Air India data breached in a major Cyber attack. Breach involves Passengers personal Information including Credit Card Info and Passport Details. Other Global Airlines are likely affected too.#airindia #CyberAttack @airindiain@rahulkanwal @sanket @maryashakil pic.twitter.com/XxUORgInJQ
— Jiten Jain (@jiten_jain) May 21, 2021
The company also urged its passengers to change their passwords to ensure that their personal data is safe.
“While we and our data processor continue to take remedial actions…We would also encourage passengers to change passwords wherever applicable to ensure safety of their personal data,”
-the company’s letter in the email said.
Forensic Analysis ongoing to understand scope and sophistication
The airline also shared that the SITA PSS (Passenger Service System) which stores and processes the data of the passengers was attacked. SITA is a Geneva based IT company that provides IT and communication services primarily for air travel companies.
According to Air India, after the breach, a forensic analysis to understand the sophistication level and the scope of the hack was initiated which is still ongoing. SITA on the other hand has confirmed that no unauthorized activity was registered by the system.
Steps taken by Air India after data breach
Meanwhile Air India confirmed working with several regulatory agencies in India and across the world and have informed them about the breach as required. Further, Air India has also taken several steps after the breach was reported.
The company secured the compromised servers so that no further vulnerabilities can be detected, brought on board external cyber specialists, started working in liaison with credit card companies and have reset the passwords for passengers that are part of the Air India frequent flyer program.

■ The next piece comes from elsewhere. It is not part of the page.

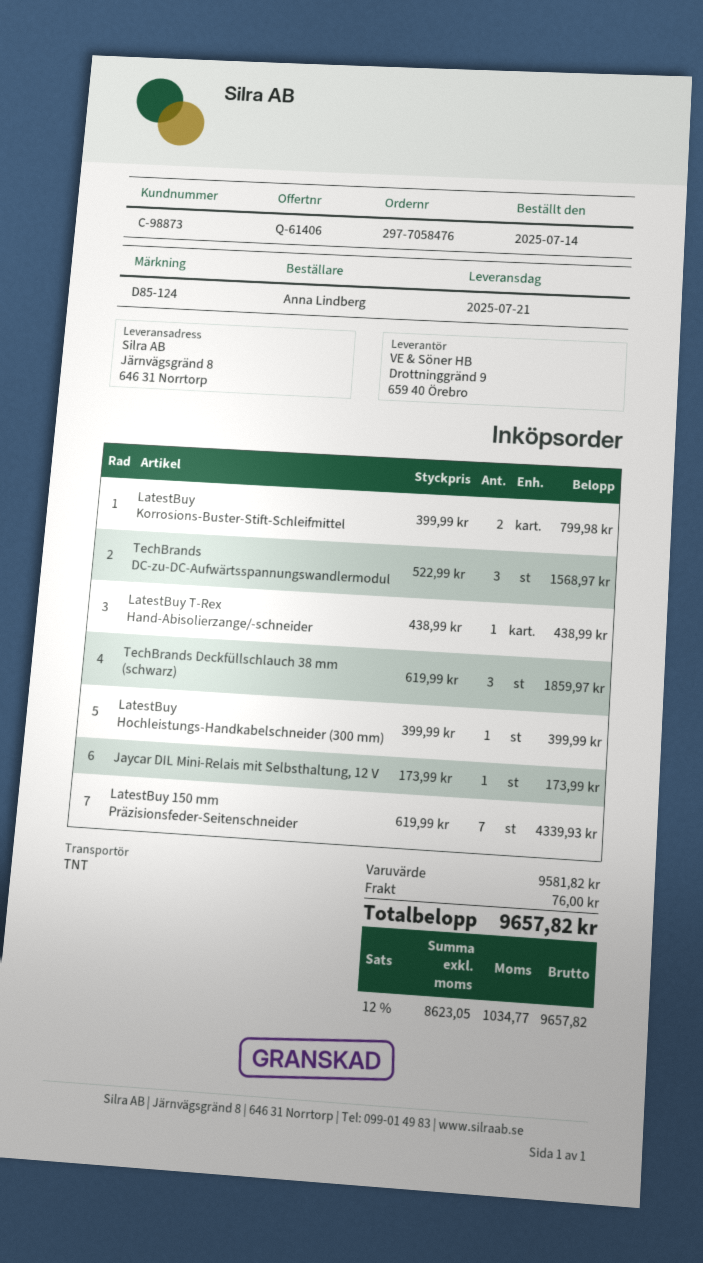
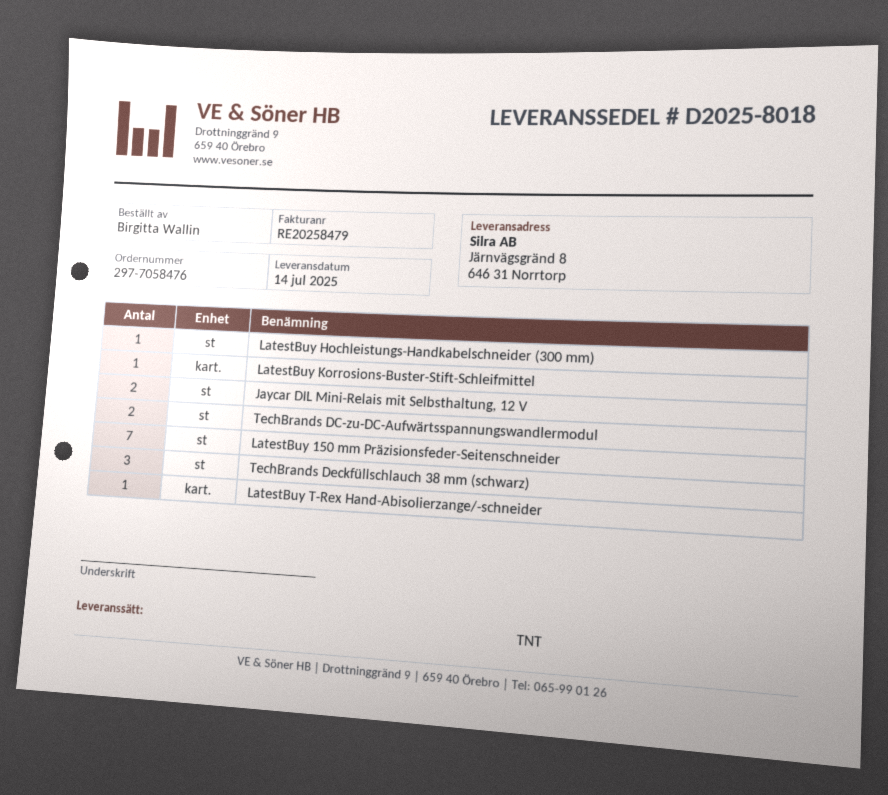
delivery date: 2025-07-21 -> 2025-07-14
ordered by: Anna Lindberg -> Birgitta Wallin
LatestBuy Korrosions-Buster-Stift-Schleifmittel: 2 -> 1
TechBrands DC-zu-DC-Aufwärtsspannungswandlermodul: 3 -> 2
Jaycar DIL Mini-Relais mit Selbsthaltung, 12 V: 1 -> 2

81% of IT companies suffered data breach in one year: Report
In a new report by cybersecurity firm Barracuda Networks, 81% of the companies according to survey admitted to have suffered data breach in one year. Barracuda Networks said that most Indian companies suffered breach due to zero-day vulnerabilities and security loopholes in their web applications.
The survey conducted included replies from 100 key security decision makers that are responsible for a company’s cybersecurity.
BigBasket falls prey to hackers; Data of 20 million people on sale
The number falls in lines with several reports of companies suffering from data breach. Earlier this year in April, 2021, online grocery platform BigBasket suffered from data breach that resulted in data of 20 million customers being put at sale on the dark web.
This data included personal information such as complete names, email IDs, password hashes, contact information, IP addresses of where the user was using the platform from. The hackers allegedly put all this information for sale on Dark Web for $40,000.
Domino’s India data compromised
Earlier in the same month, hackers took to forums announcing that they breached into the servers of Domino’s India and were able to get access to 13 terabytes of data that contained both employee and customer data. The incident was alarming as it was later announced that the hackers also got their hands on over 1 million credit card information.
Also Read: Domino’s information reportedly leaked on the dark web
Data of 110 million users of MobiKwik in the hands of hackers
This year, fintech giant MobiKwik also suffered a major data breach in which data of over 110 million users was put on sale on the dark web. This data included the details of KYC documents such as PAN card, Aadhar Card, along with other information like credit card details.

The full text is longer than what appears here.